Company tax rate good news for small to medium sized companies, but Australia can't afford to give up on a 25% rate for all companies

Chartered Accountants now have more certainty about company tax rate and can now start advising their clients about the headline company tax rate.

After an exhausting Senate debate, the Government’s deal with the Nick Xenophon team in the Senate will see phased company tax cuts delivered to small to medium companies with turnovers up to $50 million.

That part of the Government’s original company tax reduction roadmap which ultimately promised a 25% company tax rate for large companies by the 2026-27 income year and later years has not been agreed to.

Michael Croker, the Head of Tax at Chartered Accountants Australia and New Zealand, said political support for the government’s entire 10 year roadmap was always going to be difficult in an environment where the debate was all about the rate and not accompanying trade-offs in the tax system.

However, Chartered Accountants ANZ has reiterated its long-standing support for lowering the company tax rate for all companies.

“Opponents of the target 25% rate have used a range of arguments. Some of the debate – such as ignoring the fact that some companies currently pay little or no tax because of carry forward tax losses – has been misleading. But there have been legitimate concerns expressed about the tax windfall for existing inbound investors and whether the expected investment boost translates into more jobs. But the bottom line is this: Australia’s comparatively high 30% large company tax rate means our economy will continue to lose out because some investment opportunities will not be considered viable.”

At a practical level, Mr Croker also noted the many aspects of an accountant’s work impacted by the Senate deal.

“At least CAs can now start advising their clients with more certainty about the headline company tax rate”.

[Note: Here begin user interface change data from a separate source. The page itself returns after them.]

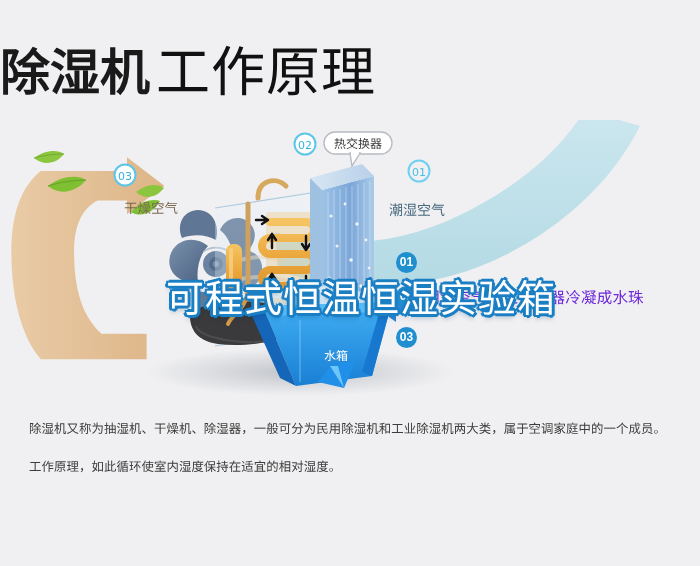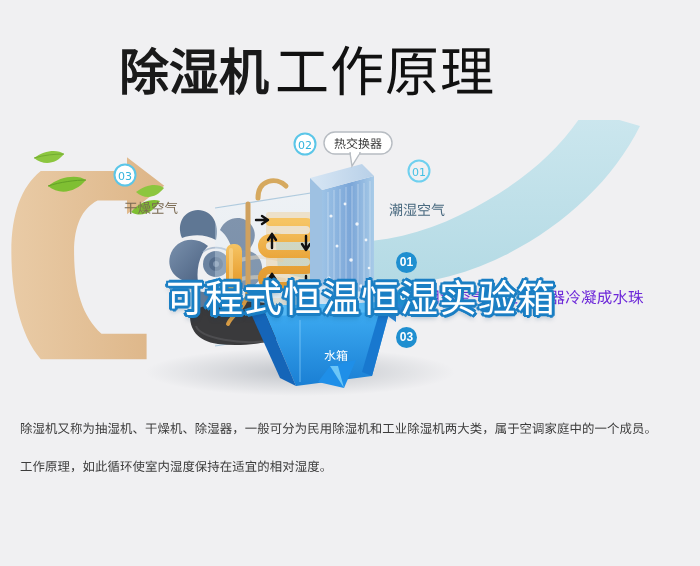--- a/index.html
+++ b/index.html
@@ -29,7 +29,6 @@
     top: 28px;
     left: 0;
     width: 614px;
-    text-align: center;
     white-space: nowrap;
   }
   .title-a {

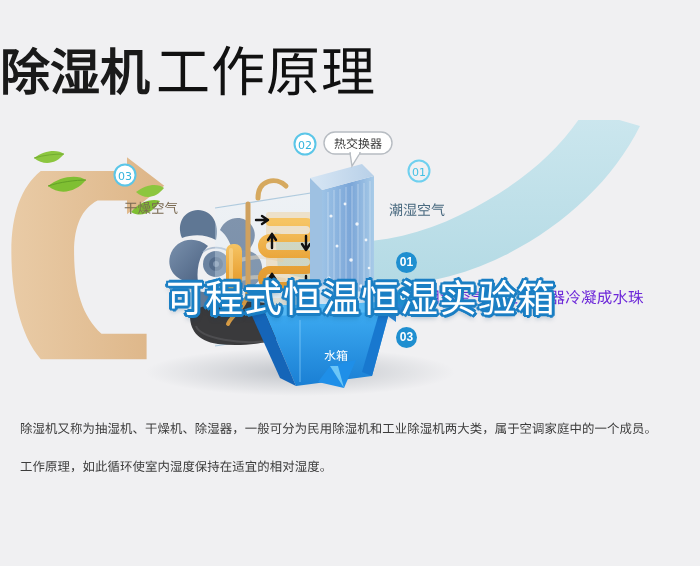--- a/index.html
+++ b/index.html
@@ -123,7 +123,7 @@
   
   .body-copy {
     position: absolute;
-    left: 20px;
+    left: 29px;
     top: 418px;
     width: 650px;
     z-index: 10;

“Decisions about whether to incorporate, the tax-adjusted yield from proposed investments, budget forecasts, the valuation of certain assets and liabilities, the impact on franked dividends paid to shareholders and year-end tax planning – these are just some of the client conversations which will now occur.”

But he also sounded a warning about the complexity being built-into Australia’s tax system.

“An on-going two tier company tax rate system will raise new problems for the ATO and tax advisers if overseas experience is any guide.”